Firstly, Agent Red is a girl. Traditionally speaking, there are much fewer female sci-fi villains than there are male. The few that came to mind for me were Missy or Cassandra (Doctor Who), Mystique (X-Men) and maybe the Bene Gesserit sisterhood (Dune). I’d love to see more female villains so Farmageddon is definitely a step in the right direction.

Agent Red

Another aspect of Agent Red that is really interesting is her three-dimensionality. Richard Phelan, co-director, states: “She’s not cruel, she’s driven. She’s misunderstood.” Plain baddies are fun, yes, but complicated villains are also interesting (and perhaps more realistic!). Take for example Robert Callaghan from Big Hero 6 who, driven by the trauma of losing his daughter, turns into the supervillain Yokai to seek revenge. There is an understandable motive which fleshes out his character a bit more. Similarly, throughout the X-Men franchise there are several complex characters such as Wolverine or Mystique. In X-Men: First Class we see Mystique on the side of Charles Xavier and the series of events that led her to join Magneto. In revealing backstories like these, characters gain more depth. Therefore, the emotional connection that motivates Agent Red makes her a more rounded character, maybe even more understandable.

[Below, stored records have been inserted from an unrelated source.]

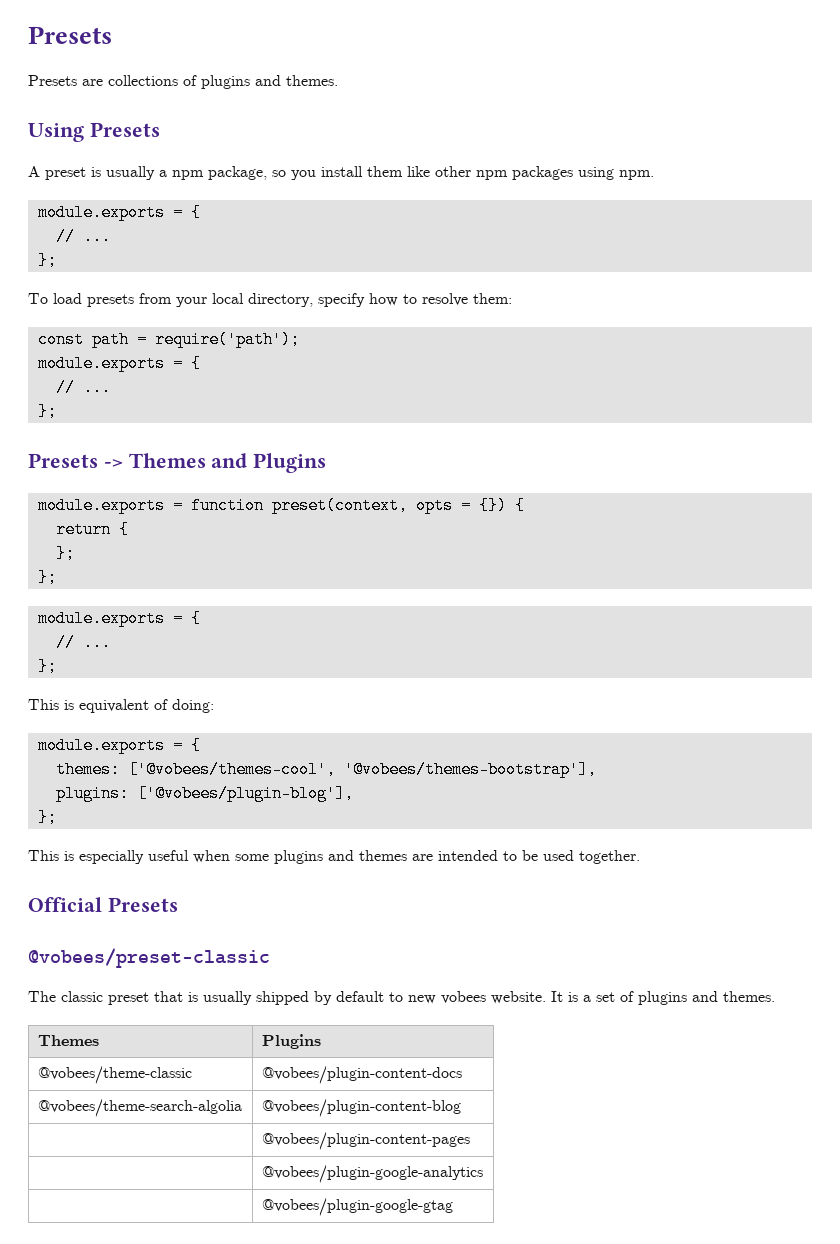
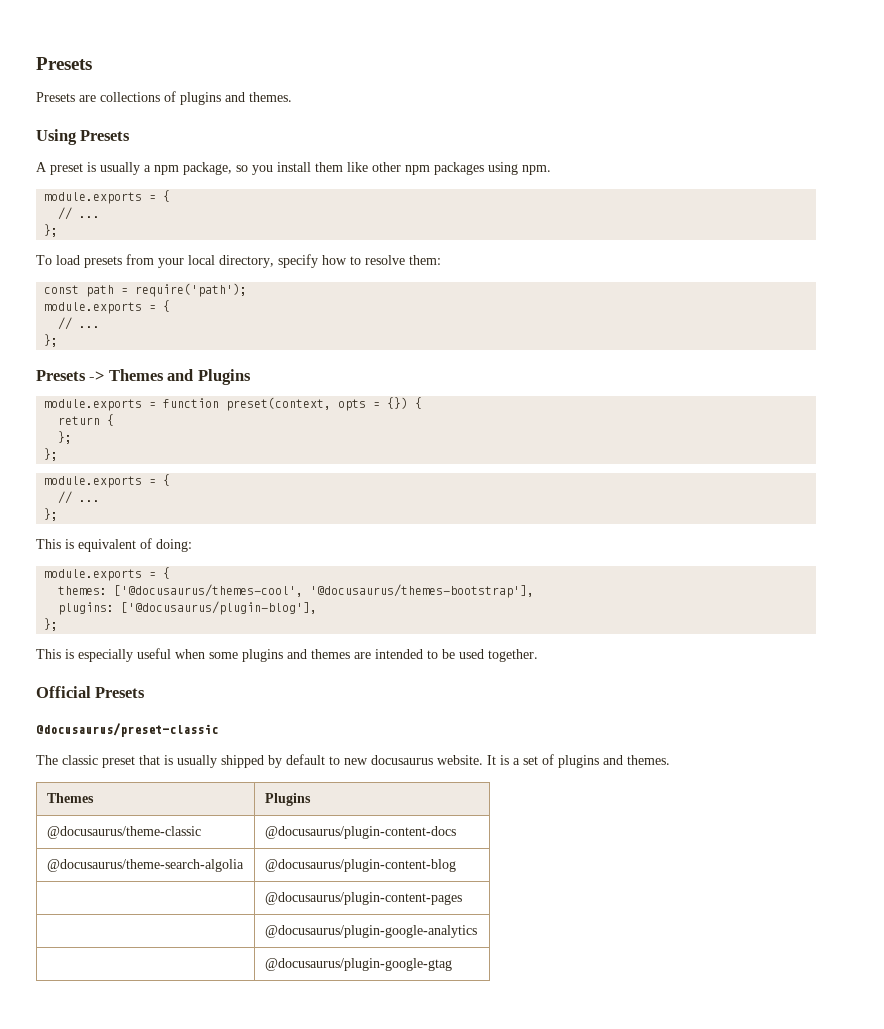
- themes: ['@vobees/themes-cool', '@vobees/themes-bootstrap'],
+ themes: ['@docusaurus/themes-cool', '@docusaurus/themes-bootstrap'],
- plugins: ['@vobees/plugin-blog'],
+ plugins: ['@docusaurus/plugin-blog'],
- @vobees/preset-classic
+ @docusaurus/preset-classic
- The classic preset that is usually shipped by default to new vobees website.
+ The classic preset that is usually shipped by default to new docusaurus website.
- @vobees/theme-classic | @vobees/plugin-content-docs
- @vobees/theme-search-algolia | @vobees/plugin-content-blog
- | @vobees/plugin-content-pages
- | @vobees/plugin-google-analytics
- | @vobees/plugin-google-gtag
+ @docusaurus/theme-classic | @docusaurus/plugin-content-docs
+ @docusaurus/theme-search-algolia | @docusaurus/plugin-content-blog
+ | @docusaurus/plugin-content-pages
+ | @docusaurus/plugin-google-analytics
+ | @docusaurus/plugin-google-gtag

Finally, villains just aren’t as much fun without a useless sidekick. Although it’s not science fiction, I think the reason that The Emperor’s New Groove is one of my favourite films is because of the charmingly hapless character Kronk (wrong lever!!). In Farmageddon we have the Hazmats, described by editor Sim Evan-Jones as “a comedic troupe that acts almost like a single character […], like idiots.” Frustrating Agent Red at every turn, they fulfil this role perfectly by providing comic relief and lots of fun.

From continuous classic sci-fi references to silly Hazmat clowning, A Shaun the Sheep Movie: Farmageddon is fun for all the family. The film is in cinemas now.